I've managed the annoyance and predation of this by allowing really limited access of texts by anything other than humans (example: the utility company that texted me last night about a power outage.) I also find it helpful to have entirely separate email accounts for friends/family, work, and what I officially term the "junk" account (sales, what's new this month, subscription reminders, etc.)
If we don't actively manage our private spaces, they'll BE managed, sadly.
I type stop in response to every text I get that’s not from a real person with whom I want or need to communicate or an institution that is intimately part of my life (e.g. doctors, my kids’ school snow day alerts). Given that this is the one place where it’s easy to opt out, it seems like a choice to let brands take over.
Interesting. I always uncheck the "allow text updates" box whenever I'm placing an order or otherwise entering personal information anywhere online, and if I _do_ get a random text message about a delivery or something, I immediately block the number it came from and delete it, so I have only gotten a handful here and there. Emails, if they're junk, I can ignore and delete them (I have a specific email address I use for all online purchases and the like, and not much else, so that email box is mostly either receipts/confirmations or obvious junk/marketing I delete every day without opening), and my other email addresses are only used for correspondence or "business" (rent payments, banking, work info, &c.) so neither one gets much spam to speak of.
Interesting! I haven't really experienced this (yet?), but I think that's because I'm still on a cell plan where I get charged for texts, I tend to be rather protective of my text inbox. (The savings of the plan are definitely worth the "inconvenience" of having to monitor my text usage - I get phones for my whole family for less than most of my friends spend on one line.)

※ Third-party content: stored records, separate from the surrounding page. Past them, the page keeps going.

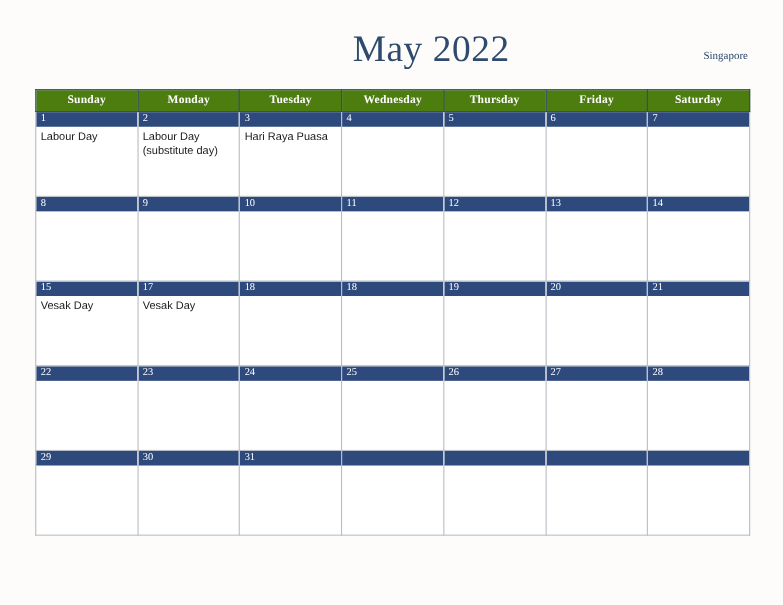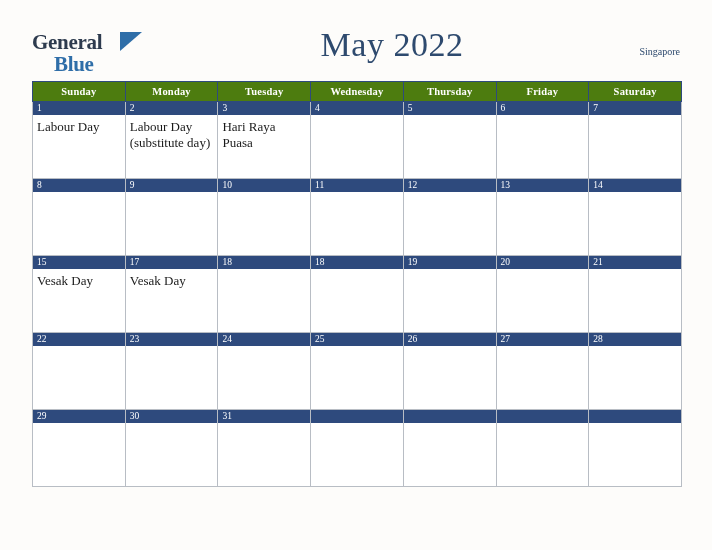--- a/index.html
+++ b/index.html
@@ -138,11 +138,6 @@
 
   <div class="header">
 
-    <div class="logo">
-      <span class="logo-general">General</span>
-      <span class="logo-tri"></span>
-      <span class="logo-blue">Blue</span>
-    </div>
 
     <div class="title">May 2022</div>
     <div class="country">Singapore</div>

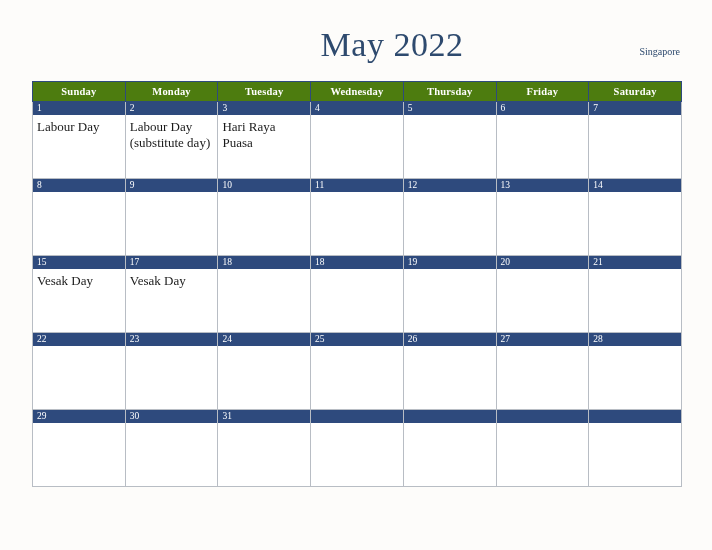--- a/index.html
+++ b/index.html
@@ -124,8 +124,8 @@
   }
   .ev {
     display: block;
-    font-size: 13px;
-    font-family: Liberation Serif, serif;
+    font-size: 10px;
+    font-family: Liberation Sans, sans-serif;
     color: #1a1a1a;
     padding: 4px 3px 0 4px;
     line-height: 1.25;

Fun fact about the VT billboard thing (which I love) in Burlington and a few other places chase has gotten moving billboards and there's a whole question of it violates the ban. Which reminds me I need to contact my rep about it.
Perfect guidance for what to do now. I've noticed more and more these texts from companies. Not worth the 10% I saved, and really, how many water bottles does a person need?!
I do get some texts from brands, so far not so many that they distress me. But more annoying - and more unavoidable - are the two-step verification texts. The worst of all is the one to sign into my employer's network when working at home, they never text from the same phone number, so my text feeds is full of random phone numbers that I will never/CAN never text back.